Возбуждение судебного процесса было в этом отношении куда как удобнее: обвинитель рисковал в значительно меньшей степени. Санкции против него наступали лишь в том случае, если при вынесении приговора дикастами обвинение не набирало пятой части голосов. Но примеры подобного рода, насколько можно судить, были довольно редкими. Как правило, политик, затевающий процесс, тщательно к нему готовился, составлял речи с максимальным количеством аргументов и старался не выдвигать заведомо проигрышного дела. Во всяком случае, на процессе он мог гораздо успешнее контролировать ситуацию, чем на остракофории.

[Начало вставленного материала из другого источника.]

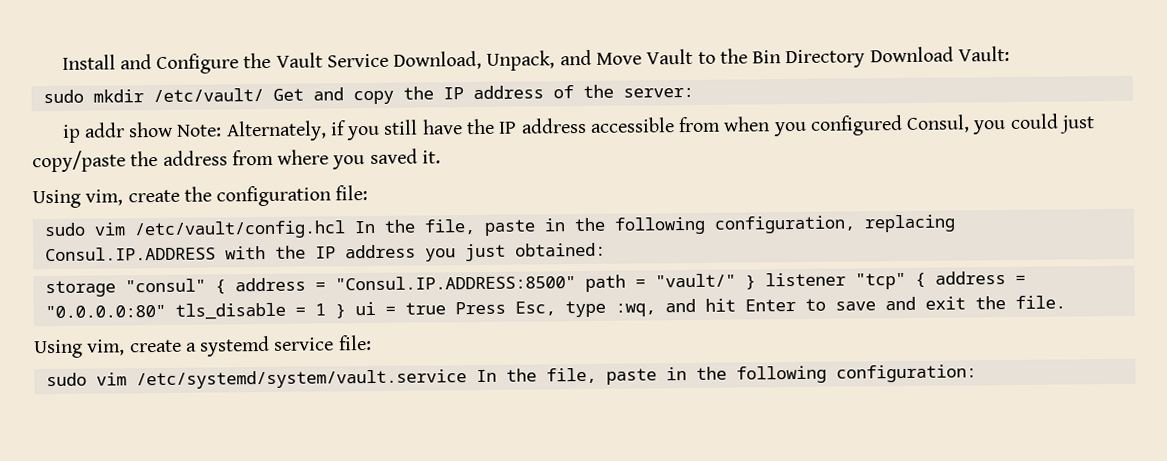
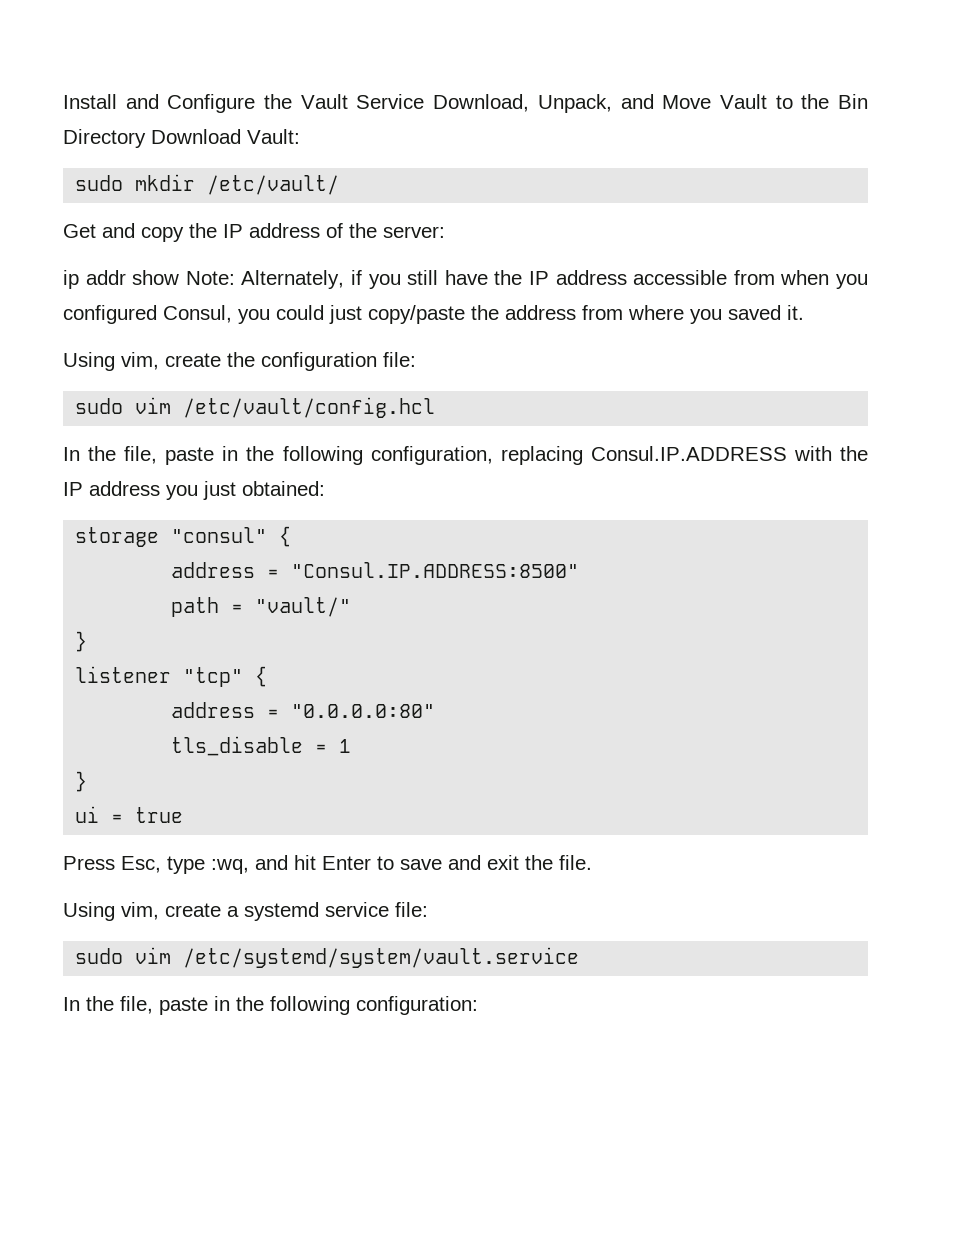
(264, 95) none -> (340, 185) //
(346, 230) none -> (436, 407) //
(226, 287) none -> (292, 536) //
(576, 283) none -> (580, 570) //
[744,274,756,290] } -> [75,631,88,652] // } //
(926, 280) none -> (268, 676) //
(166, 311) none -> (436, 711) //
[334,303,346,319] } -> [75,771,88,792] // } //
(446, 308) none -> (184, 815) //
(467, 379) none -> (580, 957) //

Но, с другой стороны, политический процесс по большей части не мог стать столь же эффективным средством борьбы с конкурентом, как остракизм. Этот последний в случае удачного исхода голосования приводил к длительному удалению соперника из полиса и, соответственно, обезглавливал противостоящую группировку. Судебные процессы редко заканчивались столь же фатально. Конечно, в принципе результатом суда мог стать и смертный приговор обвиняемому, и его изгнание или лишение гражданских прав. Но значительно чаще наказания были более мягкими, заключаясь обычно в денежных штрафах либо в частичной и временной атимии. Иными словами, политик, даже проиграв дело и понеся ущерб той или иной степени тяжести, все же оставался в Афинах и продолжал свою деятельность. С ним не удавалось расправиться окончательно или хотя бы надолго. Правда, проигранный судебный процесс, каково бы ни было наказание, влек за собой еще и диффамацию осужденного, подрывал его этическую и политическую репутацию. Однако не следует забывать о том, что в IV в. до н. э. нравы афинской политической элиты претерпели существенные изменения по сравнению с предшествующим столетием, нравственная скрупулезность стала достоянием прошлого. То, что поставило бы на Аристида или Кимона несмываемое пятно, для политиков поздней классики было нормой жизни и нимало не смущало их. Каждый из них неоднократно на протяжении своей карьеры оказывался то в положении обвинителя, то в положении обвиняемого; грязь на судебных процессах лилась потоком, но стекала с тяжущихся буквально «как с гуся вода». Бывали случаи, когда политик раз за разом подвергался осуждению, но это отнюдь не побуждало его прекратить политическую деятельность.
Стали ли политические процессы фактором, стабилизировавшим политическую жизнь, каким был ранее институт остракизма? Скорее все-таки да, чем нет. Однако произошло это не сразу. Был в афинской истории довольно краткий, но злополучный период, когда остракизм уже не применялся, а новые механизмы, которые должны были встать на его место, находились еще в стадии формирования. Это хронологический отрезок между 415 и 403 гг. до н. э. И, думается, совершенно не случайно, что именно на это время пришлась череда самых жестоких политических кризисов за всю почти двухвековую историю афинской демократии[1025]
. Скандалы, связанные с делами о гермокопидах и о профанации мистерий, олигархический переворот Четырехсот, свержение установленного ими режима и учреждение умеренной олигархии Пяти тысяч, восстановление демократии, и опять олигархический переворот и приход к власти правительства Тридцати, и снова реставрация демократии… И все это — на протяжении десяти с небольшим лет. Налицо резкая дестабилизация всей внутриполитической обстановки, значительное обострение и ожесточение борьбы группировок; к этому присоединялись предпринимаемые демосом необдуманные, авантюристические акции. Перечисленные события достаточно ясно демонстрируют, что остракизм выполнял в политической системе Афин определенную положительную функцию. Впоследствии эта функция действительно перешла к другим институтам, что случилось на рубеже V–IV вв. до н. э. и сделало политическую жизнь афинского полиса в последнее столетие демократии вновь весьма стабильной[1026].Подведем итоги этого последнего пункта основной части работы.
1. Даже после фактического прекращения остракофорий закон об остракизме продолжал номинально действовать вплоть до ликвидации афинской демократии в 322 г. до н. э. Даже не применяясь, институт остракизма служил в IV в. до н. э. оружием демоса — оружием, не пускавшимся в ход, но ежегодно демонстрировавшимся политической элите.
2. Основным и самым эффективным средством политической борьбы стали отныне судебные процессы. Имея ряд общих черт с остракизмом (личностная направленность, состязательность), они отличались от него тем, что были механизмом менее опасным и разрушительным — как для инициатора акции, так и для ее потенциальной «мишени». В целом процессы со временем переняли ряд функций остракизма и тоже служили стабилизации внутриполитической обстановки.